Disclosure also helps community banks access capital. Investors who have a stake in the Bank of Guam value its commitment to transparency through CDP disclosure. “Proactively disclosing on environmental impact is crucial for community banks – which often have fewer resources than larger banks – as the federal landscape around environmental disclosure shifts,” said Rob McDonough, Director of ESG and Regulatory Initiatives at Angel Oak Capital Advisors, an investor in the Bank of Guam. “As an investor, we value voluntary disclosure as a way to protect our assets and ensure that our investments are aligned with our values and goals.

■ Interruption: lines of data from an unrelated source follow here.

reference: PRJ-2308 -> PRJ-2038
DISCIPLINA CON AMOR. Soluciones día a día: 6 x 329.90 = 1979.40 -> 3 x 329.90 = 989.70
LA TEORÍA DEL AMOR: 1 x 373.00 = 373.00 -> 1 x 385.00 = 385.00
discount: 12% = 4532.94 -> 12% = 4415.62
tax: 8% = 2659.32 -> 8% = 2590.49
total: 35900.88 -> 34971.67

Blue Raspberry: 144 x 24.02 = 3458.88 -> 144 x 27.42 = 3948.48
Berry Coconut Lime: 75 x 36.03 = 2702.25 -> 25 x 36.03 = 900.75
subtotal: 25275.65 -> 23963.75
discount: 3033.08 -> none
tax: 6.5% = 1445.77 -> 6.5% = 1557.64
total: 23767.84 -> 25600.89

By disclosing their environmental impact, risks and opportunities, The Bank of Guam is taking a critical step to measure and manage these variables, prepare for potential future regulation and manage their narrative in the market to attract capital.”
Ratings agencies also value the apples-to-apples comparison
that disclosure provides. “Environmental
disclosure can provide useful insight into related risks and opportunities of
community banks,” said Pat Welch, Head of ESG at KBRA. “KBRA weighs
credit-relevant environmental risks in its ratings, and believes increased
disclosure around environmental risks is a positive trend for the market writ
large. Through their disclosure, the Bank of Guam is signaling to investors
that they are actively monitoring and managing those risks and opportunities in
the face of climate change.”
Looking to the future
Community banks are an integral part of the economy, despite being often overlooked for larger capital markets players. But they have a crucial role to play in serving their communities and local businesses – and they can be a vital force in bolstering regional resiliency in the face of the climate crisis, especially in rural and remote parts of the globe. The Bank of Guam faces many risks – but they also have an opportunity to experiment with innovation, learn from past challenges and progress toward a safer, secure future. By disclosing through CDP, the Bank of Guam has taken a necessary but important first step toward climate action and resiliency – for its business, but also for the benefit of the entire region.